Long story short, how about we had a serialized, mmap-able format similar to SymCaches that have something like the following format, in pseudocode:
struct CfiCache {
ranges: BTreeMap<usize, UnwindInfo> // instruction addr => unwind info
}
enum UnwindInfo {
Breakpad(String), // same as now, just tiny indexed snippets so you don’t need to parse the whole file ahead of time
WindowsX64(goblin::pe::exception::UnwindInfo), // well, a reference to a binary representation of the raw info
Dwarf(gimli::read::CallFrameInstructionIter), // again, binary representation of the raw DWARF unwind info
Compact(symbolic_debuginfo::macho::compact::CompactCfiOpIter), // again, same for apples format
// etc, whatever other formats there are
}The proposed CfiCache / UnwindInfo would implement minidump_processor::symbols::SymbolProvider (or at least walk_frame) to just execute the provided unwind info directly, without needing to go through that horrible intermediate format.
Open Questions
Since we are not the only users of this code, I would have some questions especially for external users: (hello @Gankra, @gabrielesvelto, etc)

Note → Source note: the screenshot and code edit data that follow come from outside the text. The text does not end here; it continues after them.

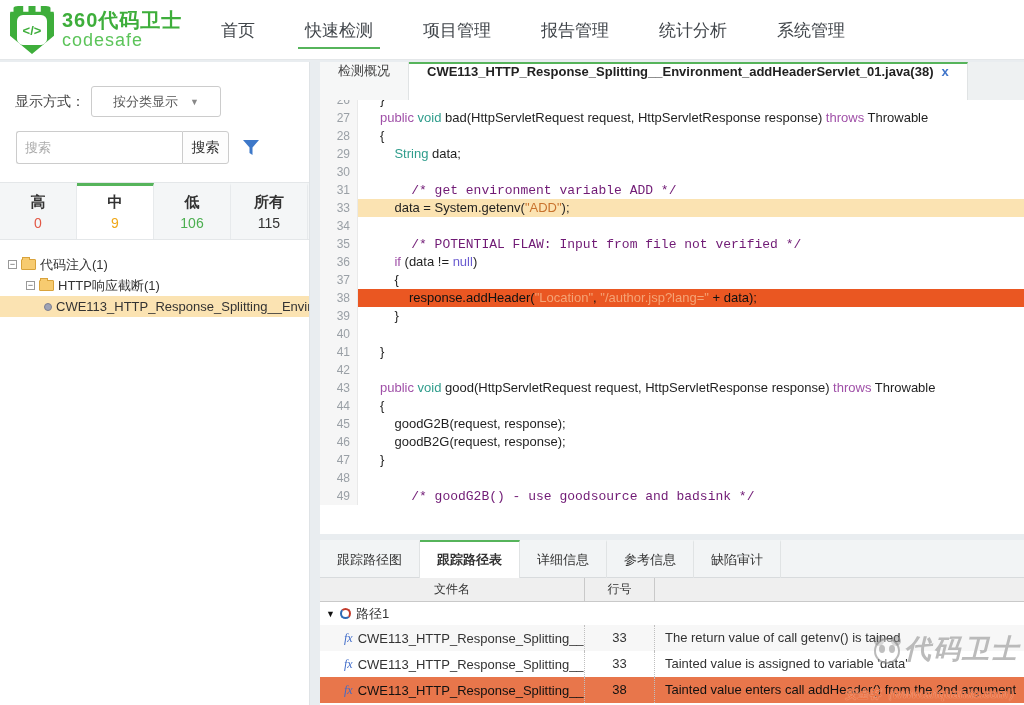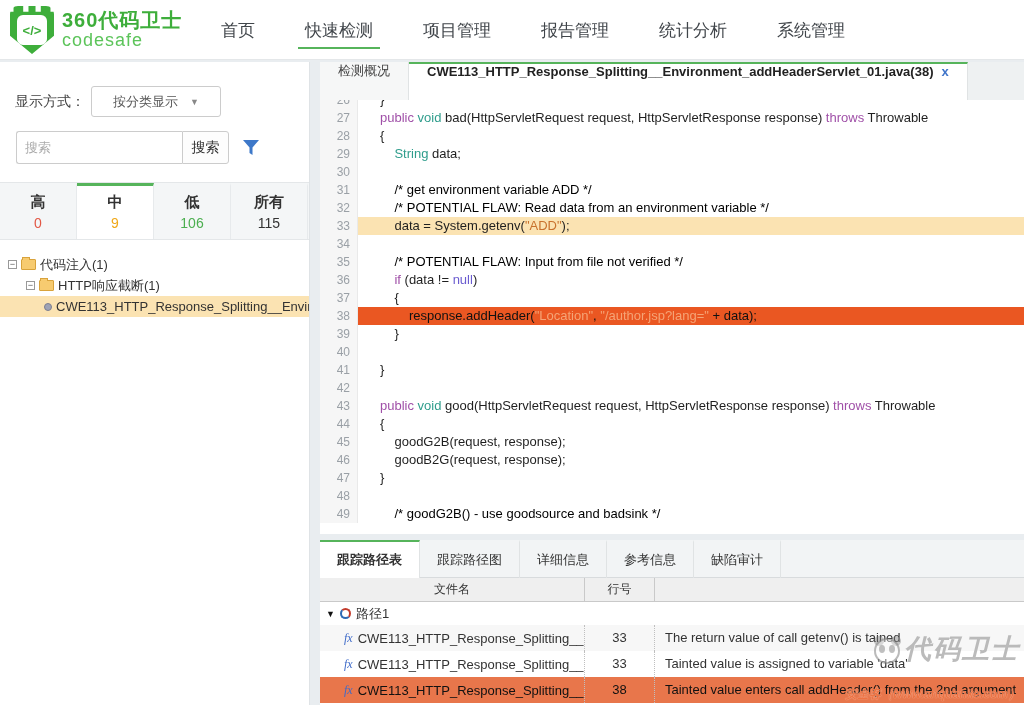--- a/index.html
+++ b/index.html
@@ -77,7 +77,7 @@
   .ct { flex:1; padding-left:22px; white-space:pre; color:#1f1f1f; }
   .code-line.warn .ct { background:#fbe3b2; }
   .code-line.error .ct { background:#ea5722; color:#111; }
-  .sg-kw { color:#a050a8; } .sg-type { color:#2f9d8c; } .sg-cmt { color:#000000; }
+  .sg-kw { color:#a050a8; } .sg-type { color:#2f9d8c; } .sg-cmt { color:#701a75;font-family:Liberation Mono, monospace; }
   .sg-str { color:#c8722d; } .sg-kw2 { color:#6a5bd0; }
   .code-line.error .sg-str2 { color:#f5a476; }
 

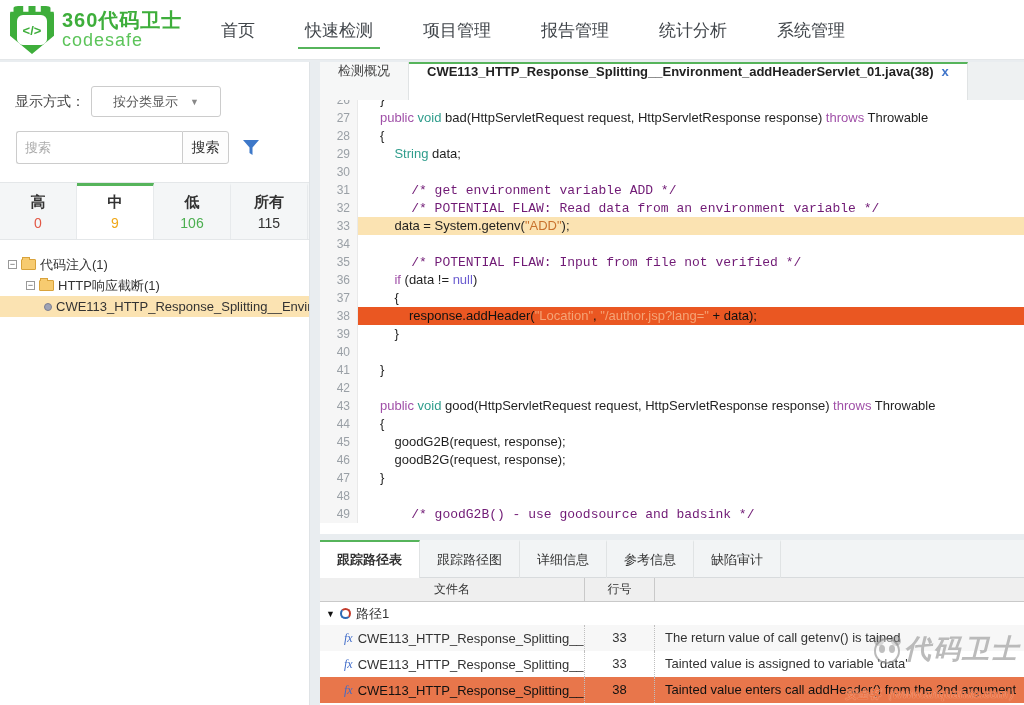--- a/index.html
+++ b/index.html
@@ -244,10 +244,6 @@
           <span class="ln">31</span>
           <span class="ct"><span class="sg-cmt">    /* get environment variable ADD */</span></span>
         </div>
-        <div class="code-line">
-          <span class="ln">32</span>
-          <span class="ct"><span class="sg-cmt">    /* POTENTIAL FLAW: Read data from an environment variable */</span></span>
-        </div>
         <div class="code-line warn">
           <span class="ln">33</span>
           <span class="ct"><span>    data = System.getenv(</span><span class="sg-str">"ADD"</span><span>);</span></span>

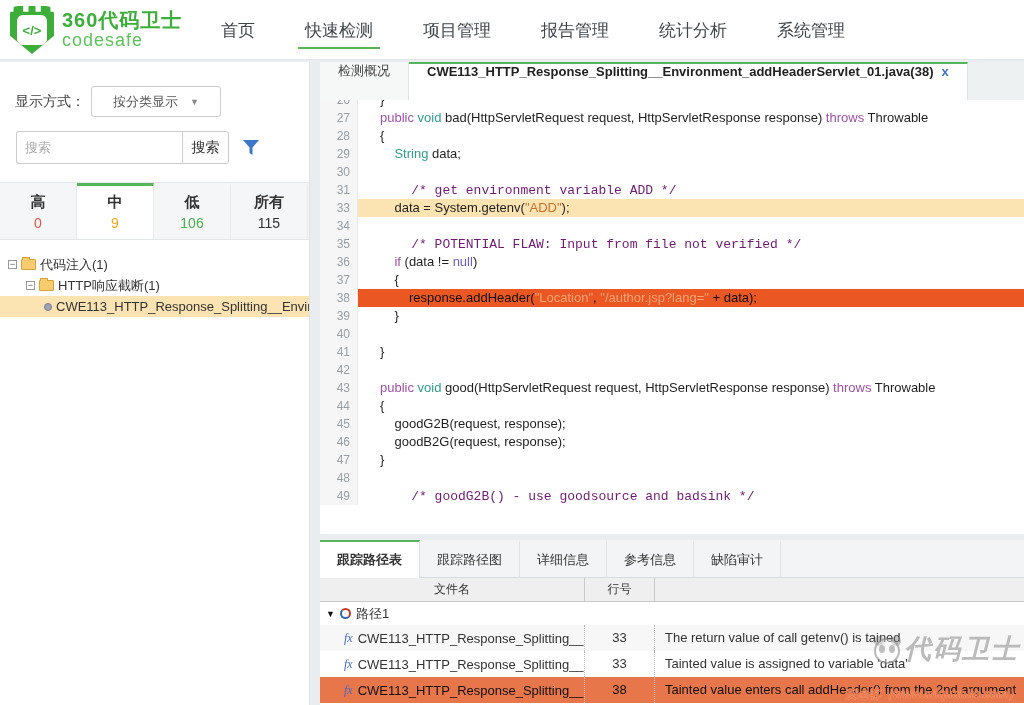--- a/index.html
+++ b/index.html
@@ -316,11 +316,11 @@
   </div>
 
   <div class="btabs" id="btabs">
+      <div class="btab">
+        <span>跟踪路径图</span>
+      </div>
       <div class="btab active">
         <span>跟踪路径表</span>
-      </div>
-      <div class="btab">
-        <span>跟踪路径图</span>
       </div>
       <div class="btab">
         <span>详细信息</span>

- Pls give feedback on the proposal ;-)
- Would a "unwind info -> breakpad ASCII" converter still be useful in that scenario? Can we just remove that completely?
- Would you expect to create such an unwinder directly from an object file, without needing to go through an intermediate format/struct?
- How transparent / opaque should this format be? Is it sufficient to have "object file -> (opaque intermediate format) ->
.unwind(caller frame) -> Option<callee frame>"; as in: havingunwindbeing the only public API it has? Or would you expect to have access to the underlying raw unwind info (raw DWARF bytes; whatever)?